• Exercise goal: Reproduce word for word the lines of the listing from the first one through the one with "[105,108,224,122] last rules", omitting every picture.

------------------------------

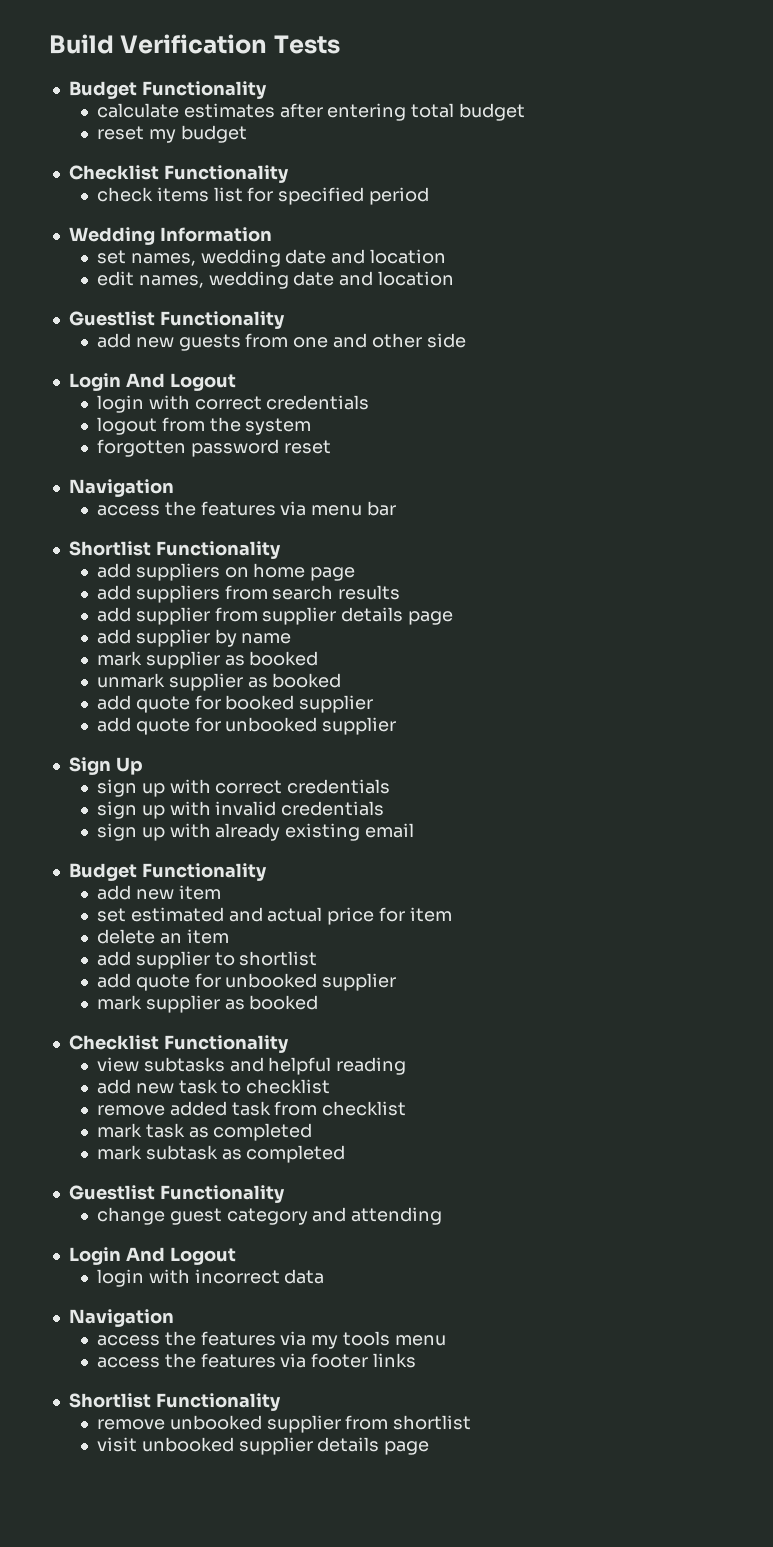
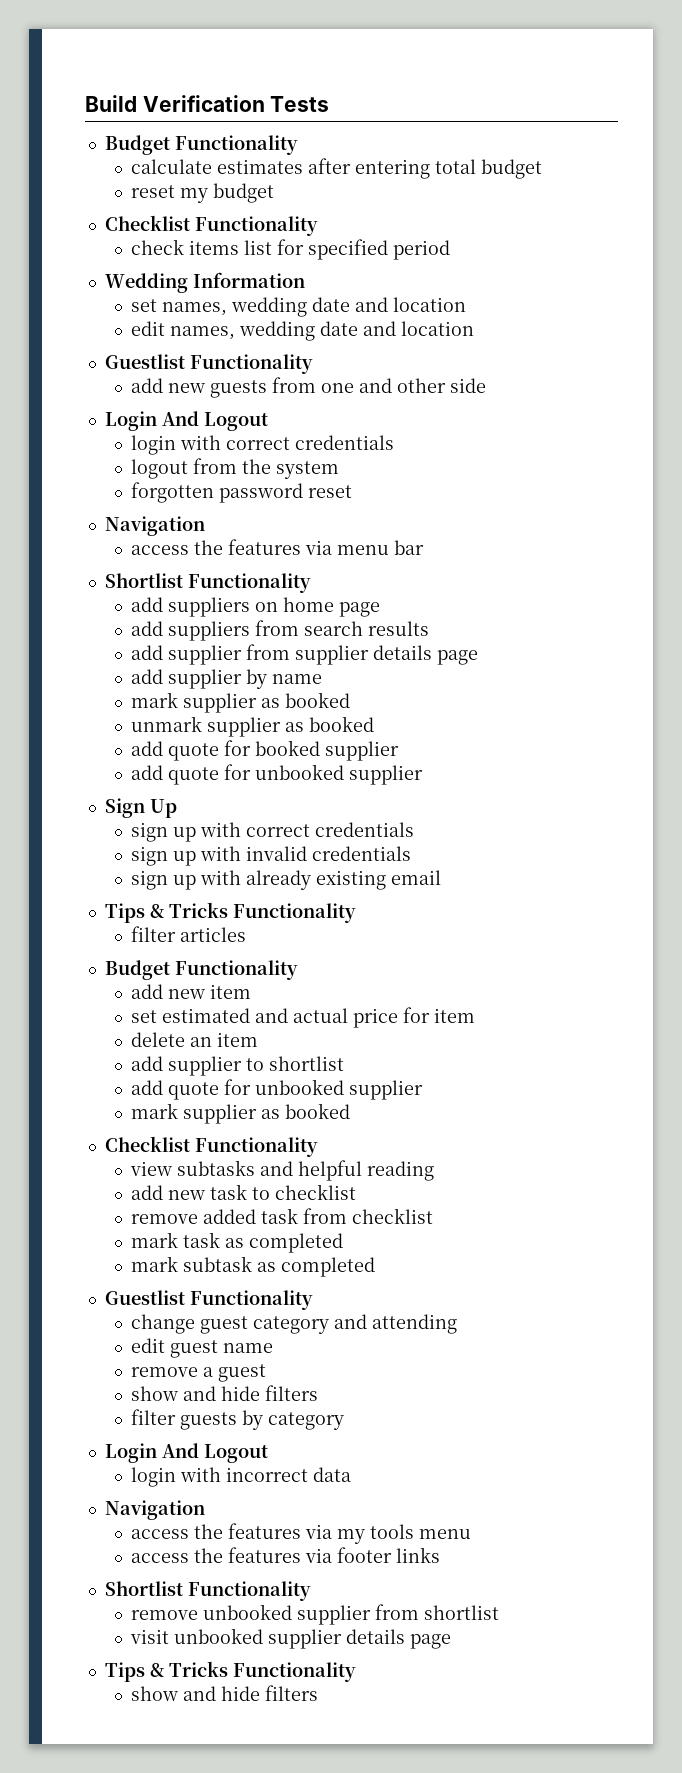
(415, 830) none -> [104,902,356,923] [131,926,247,942] // Tips & Tricks Functionality // filter articles
(443, 1216) none -> [131,1338,274,1358] [131,1364,267,1382] [131,1385,319,1401] [131,1409,345,1430] // edit guest name // remove a guest // show and hide filters // filter guests by category
(430, 1448) none -> [104,1661,356,1682] [131,1685,319,1701] // Tips & Tricks Functionality // show and hide filters

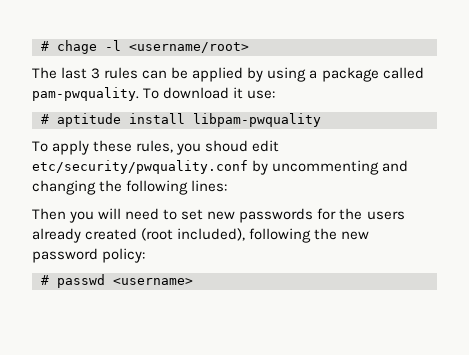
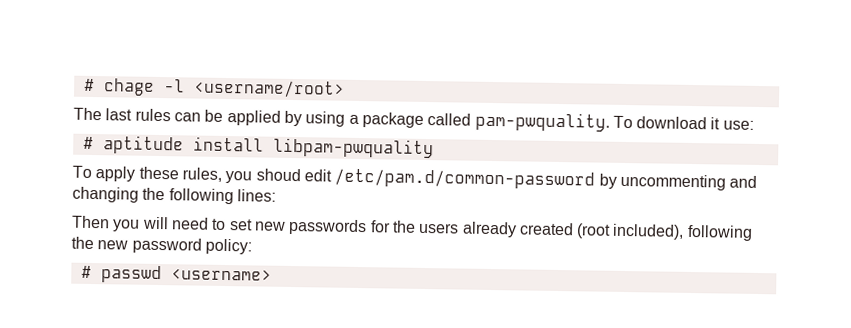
[91,68,101,79] 3 -> (133, 114) none
[32,160,248,174] etc/security/pwquality.conf -> [334,168,596,190] /etc/pam.d/common-password

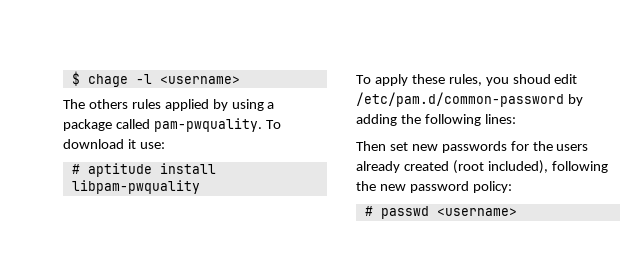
[83,78,95,92] # -> [71,71,80,86] $
[193,79,345,98] <username/root> -> [159,76,240,84] <username>
[105,108,224,122] last rules can be -> [88,99,161,109] others rules
[619,173,758,191] [72,186,139,203] uncommenting and changing -> [356,114,397,126] adding
[112,216,227,232] you will need to -> (386, 146) none

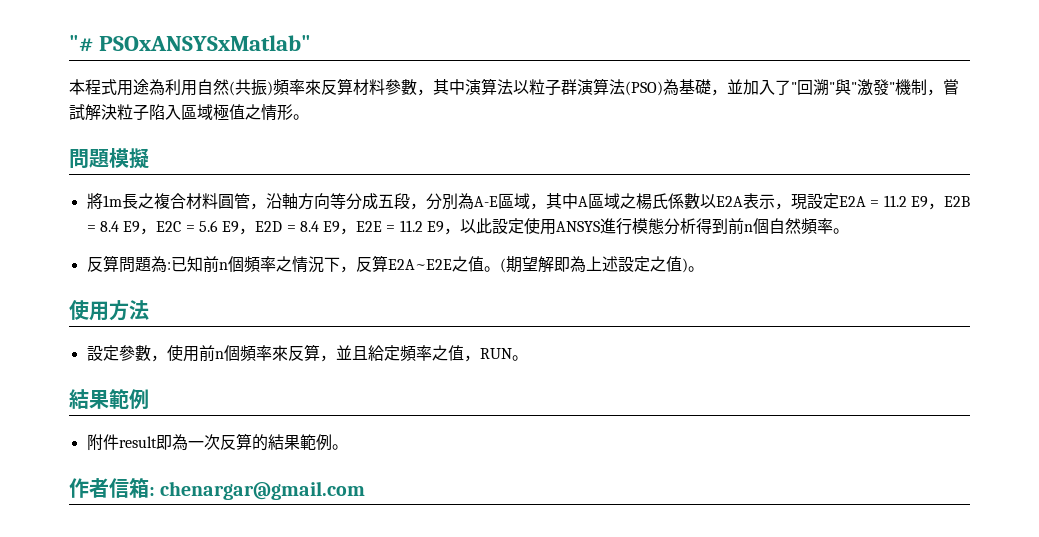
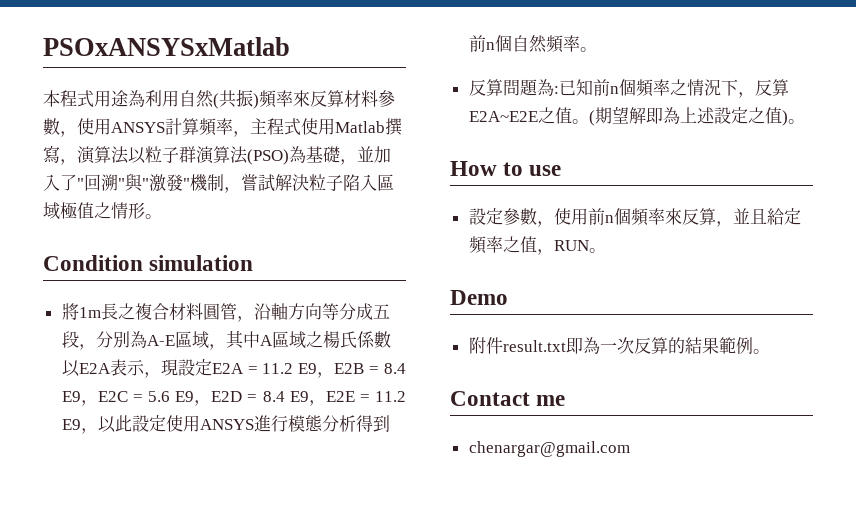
[69,35,312,52] "# PSOxANSYSxMatlab" -> [43,37,290,56] PSOxANSYSxMatlab
[433,79,465,95] 其中 -> [77,118,402,137] [43,145,77,165] 使用ANSYS計算頻率，主程式使用Matlab撰寫，
[69,148,149,169] 問題模擬 -> [43,255,254,271] Condition simulation
[69,300,149,321] 使用方法 -> [450,161,562,176] How to use
[69,389,149,409] 結果範例 -> [450,290,508,305] Demo
[118,436,157,448] result -> [502,340,566,352] result.txt
[69,478,155,498] 作者信箱: -> [450,391,566,406] Contact me //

------------------------------

• Task solution:
(415, 830) none -> [104,902,356,923] [131,926,247,942] // Tips & Tricks Functionality // filter articles
(443, 1216) none -> [131,1338,274,1358] [131,1364,267,1382] [131,1385,319,1401] [131,1409,345,1430] // edit guest name // remove a guest // show and hide filters // filter guests by category
(430, 1448) none -> [104,1661,356,1682] [131,1685,319,1701] // Tips & Tricks Functionality // show and hide filters

[91,68,101,79] 3 -> (133, 114) none
[32,160,248,174] etc/security/pwquality.conf -> [334,168,596,190] /etc/pam.d/common-password

[83,78,95,92] # -> [71,71,80,86] $
[193,79,345,98] <username/root> -> [159,76,240,84] <username>
[105,108,224,122] last rules can be -> [88,99,161,109] others rules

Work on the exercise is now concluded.